Con estrategias de comunicación que van desde el timbreo por los barrios hasta la unificación del discurso, el Gobierno se esfuerza por transmitir un mensaje que en tiempo electoral pretende empatizar con las “ilusiones y desvelos de la gente”. Como acaso nunca antes, ese modo de hacer política acusa una metamorfosis que reemplaza las viejas formas del discurso por la nueva estética del relato. Mutación que gana espacio en una Argentina donde brillan por su ausencia las convicciones republicanas y las prácticas democráticas.
Esa nueva estrategia del discurso nos conecta con la llamada “fórmula política”: un tradicional estilo de conocimiento simbólico, estructurante e integrador, aplicado por los sistemas políticos de todos los tiempos y que está presente en nuestra construcción como nación al exhibir sus principios y asegurar su vigencia, al explicar el pasado, conducir el presente y orientar el futuro.
Cuando los historiadores sitúan el instrumento en su contexto y van al entramado que le da origen, nos hablan de la “república posible” forjada en las ideas precursoras de Juan Bautista Alberdi y exaltan la fórmula de paz y administración impulsada por Julio A. Roca. Al evocar los grandes diseños del siglo XX, los estudiosos registran la reparación como consigna del ideario yrigoyenista y exhiben la concordancia conducida por Agustín P. Justo. Próximos a nuestro tiempo, los memoriosos recuerdan la “tercera posición” proclamada por Juan Domingo Perón y el cancelado plan de desarrollo de factura frondizista. En el umbral del actual milenio, tenemos presente el soñado “tercer movimiento histórico” de impronta alfonsinista y la abortada economía popular de mercado de sello menemista. Como herencia recibida, el modelo nacional y popular del kirchnerismo suma su versión severamente clausurada. Todos éstos son diseños diferentes de una cartografía política cuyos contenidos no agotaron su virtuosismo ni consumaron sus designios.
Este encadenamiento con el pasado resulta significativo porque nos da a entender que la “fórmula política” opera como el instrumento orientador, muy útil ante reformas estructurales de gran alcance.

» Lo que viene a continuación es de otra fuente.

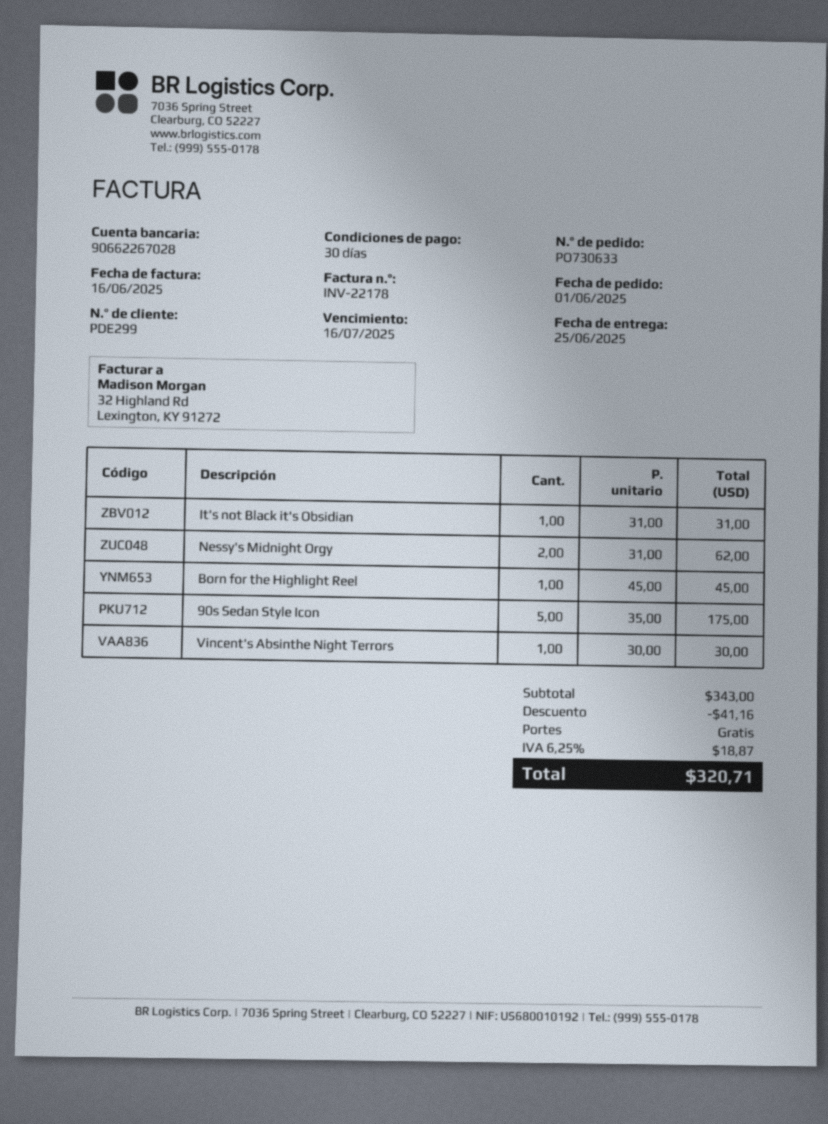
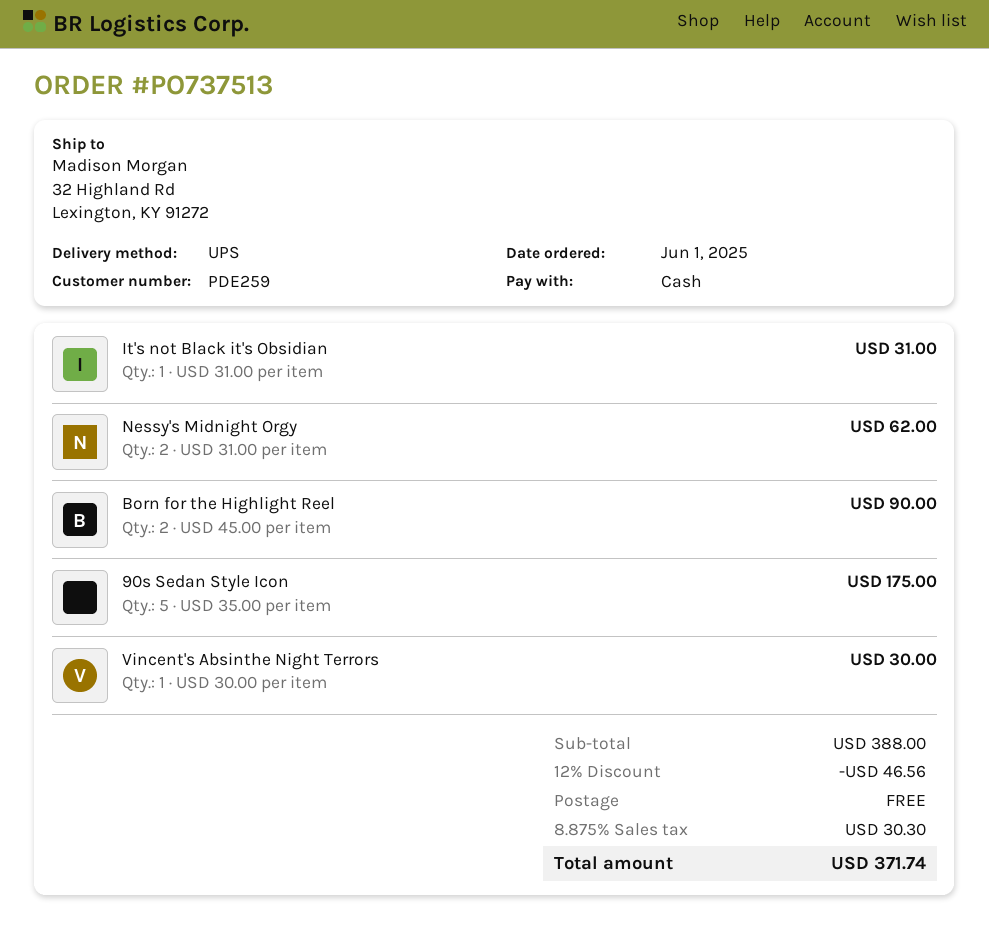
order number: PO730633 -> PO737513
customer number: PDE299 -> PDE259
Born for the Highlight Reel: 1 x 45.00 = 45.00 -> 2 x 45.00 = 90.00
subtotal: 343.00 -> 388.00
discount: 41.16 -> 46.56
tax: 6.25% = 18.87 -> 8.875% = 30.30
total: 320.71 -> 371.74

Ciertamente, ésa no es la empresa que pueda encarar un equipo de profesionales -“el gabinete de los CEO”- que, entrenado para “resolver los problemas de la gente”, va acumulando en su pasivo no pocos desaciertos.
En la sociedad dividida por la grieta y potenciada por el choque de modelos excluyentes, se impone la inquietante conjetura: ¿cómo instalar el diseño de una “fórmula política” al que el Gobierno es intensamente esquivo? En el reciente libro La política en el siglo XXI, Jaime Durán Barba se ocupa en versión libre de la “fórmula política” diciéndonos que “todos nos orientamos en la vida con visiones globales que nos permiten ser lo que somos…”. Y empujando la sentencia con la fábula del zorro y el erizo -que le llega del pensamiento clásico-, el autor invita a estrechar lazos entre dos mentalidades “alérgicas” la una con la otra: la de quienes tienen la visión dispersa de un mundo tumultuoso y contradictorio que no pueden integrar a través de un orden coherente -la mentalidad del zorro- y la de quienes tienen la visión central a través de un principio ordenador que da sentido a los acontecimientos de la vida: la mentalidad del erizo.
Gracias a la visión centrífuga del zorro, se mejora la calidad de nuestras vidas; gracias a la visión centrípeta del erizo, se realizan los grandes emprendimientos.
¿Qué pensamiento líder imprimirá rumbo y contenido a la “fórmula política” de un gobierno que pretende ser fundacional? Los próximos comicios darán un veredicto y anticiparán una respuesta.